----- RECORD EXTRACTS -----

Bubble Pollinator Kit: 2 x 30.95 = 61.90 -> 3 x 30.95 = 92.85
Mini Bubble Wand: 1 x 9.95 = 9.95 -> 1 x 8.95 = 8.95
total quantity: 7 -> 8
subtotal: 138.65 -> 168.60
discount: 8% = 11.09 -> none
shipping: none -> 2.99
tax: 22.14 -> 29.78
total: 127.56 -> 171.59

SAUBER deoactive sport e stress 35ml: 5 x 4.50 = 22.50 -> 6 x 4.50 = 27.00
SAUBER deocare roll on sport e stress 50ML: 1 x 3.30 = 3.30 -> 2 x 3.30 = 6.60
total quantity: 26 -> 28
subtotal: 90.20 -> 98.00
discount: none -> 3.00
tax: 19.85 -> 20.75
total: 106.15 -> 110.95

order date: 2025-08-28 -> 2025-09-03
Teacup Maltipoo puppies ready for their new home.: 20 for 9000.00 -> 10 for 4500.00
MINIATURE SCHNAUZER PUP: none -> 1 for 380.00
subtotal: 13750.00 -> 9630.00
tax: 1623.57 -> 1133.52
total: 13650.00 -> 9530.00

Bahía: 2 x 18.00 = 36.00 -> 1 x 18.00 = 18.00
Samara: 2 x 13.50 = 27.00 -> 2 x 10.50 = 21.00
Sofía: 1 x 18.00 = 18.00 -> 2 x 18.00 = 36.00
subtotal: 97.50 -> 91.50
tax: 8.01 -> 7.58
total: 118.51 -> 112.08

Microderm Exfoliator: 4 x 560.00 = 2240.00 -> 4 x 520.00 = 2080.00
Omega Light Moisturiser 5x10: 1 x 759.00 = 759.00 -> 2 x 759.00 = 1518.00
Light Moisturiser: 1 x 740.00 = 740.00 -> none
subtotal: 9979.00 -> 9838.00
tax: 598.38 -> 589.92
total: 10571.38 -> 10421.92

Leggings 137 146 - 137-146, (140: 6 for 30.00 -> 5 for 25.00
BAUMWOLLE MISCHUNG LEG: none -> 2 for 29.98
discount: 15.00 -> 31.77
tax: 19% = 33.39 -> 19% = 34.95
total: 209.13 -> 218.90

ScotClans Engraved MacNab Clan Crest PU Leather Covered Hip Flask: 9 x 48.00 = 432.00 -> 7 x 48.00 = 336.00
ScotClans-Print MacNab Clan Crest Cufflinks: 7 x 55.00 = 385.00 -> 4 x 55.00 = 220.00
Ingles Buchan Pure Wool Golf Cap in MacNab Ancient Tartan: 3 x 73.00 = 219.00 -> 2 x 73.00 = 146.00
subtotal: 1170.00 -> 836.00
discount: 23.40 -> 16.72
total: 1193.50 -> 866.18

-----

Word for word, restate the entries that appear above.

Bubble Pollinator Kit: 2 x 30.95 = 61.90 -> 3 x 30.95 = 92.85
Mini Bubble Wand: 1 x 9.95 = 9.95 -> 1 x 8.95 = 8.95
total quantity: 7 -> 8
subtotal: 138.65 -> 168.60
discount: 8% = 11.09 -> none
shipping: none -> 2.99
tax: 22.14 -> 29.78
total: 127.56 -> 171.59

SAUBER deoactive sport e stress 35ml: 5 x 4.50 = 22.50 -> 6 x 4.50 = 27.00
SAUBER deocare roll on sport e stress 50ML: 1 x 3.30 = 3.30 -> 2 x 3.30 = 6.60
total quantity: 26 -> 28
subtotal: 90.20 -> 98.00
discount: none -> 3.00
tax: 19.85 -> 20.75
total: 106.15 -> 110.95

order date: 2025-08-28 -> 2025-09-03
Teacup Maltipoo puppies ready for their new home.: 20 for 9000.00 -> 10 for 4500.00
MINIATURE SCHNAUZER PUP: none -> 1 for 380.00
subtotal: 13750.00 -> 9630.00
tax: 1623.57 -> 1133.52
total: 13650.00 -> 9530.00

Bahía: 2 x 18.00 = 36.00 -> 1 x 18.00 = 18.00
Samara: 2 x 13.50 = 27.00 -> 2 x 10.50 = 21.00
Sofía: 1 x 18.00 = 18.00 -> 2 x 18.00 = 36.00
subtotal: 97.50 -> 91.50
tax: 8.01 -> 7.58
total: 118.51 -> 112.08

Microderm Exfoliator: 4 x 560.00 = 2240.00 -> 4 x 520.00 = 2080.00
Omega Light Moisturiser 5x10: 1 x 759.00 = 759.00 -> 2 x 759.00 = 1518.00
Light Moisturiser: 1 x 740.00 = 740.00 -> none
subtotal: 9979.00 -> 9838.00
tax: 598.38 -> 589.92
total: 10571.38 -> 10421.92

Leggings 137 146 - 137-146, (140: 6 for 30.00 -> 5 for 25.00
BAUMWOLLE MISCHUNG LEG: none -> 2 for 29.98
discount: 15.00 -> 31.77
tax: 19% = 33.39 -> 19% = 34.95
total: 209.13 -> 218.90

ScotClans Engraved MacNab Clan Crest PU Leather Covered Hip Flask: 9 x 48.00 = 432.00 -> 7 x 48.00 = 336.00
ScotClans-Print MacNab Clan Crest Cufflinks: 7 x 55.00 = 385.00 -> 4 x 55.00 = 220.00
Ingles Buchan Pure Wool Golf Cap in MacNab Ancient Tartan: 3 x 73.00 = 219.00 -> 2 x 73.00 = 146.00
subtotal: 1170.00 -> 836.00
discount: 23.40 -> 16.72
total: 1193.50 -> 866.18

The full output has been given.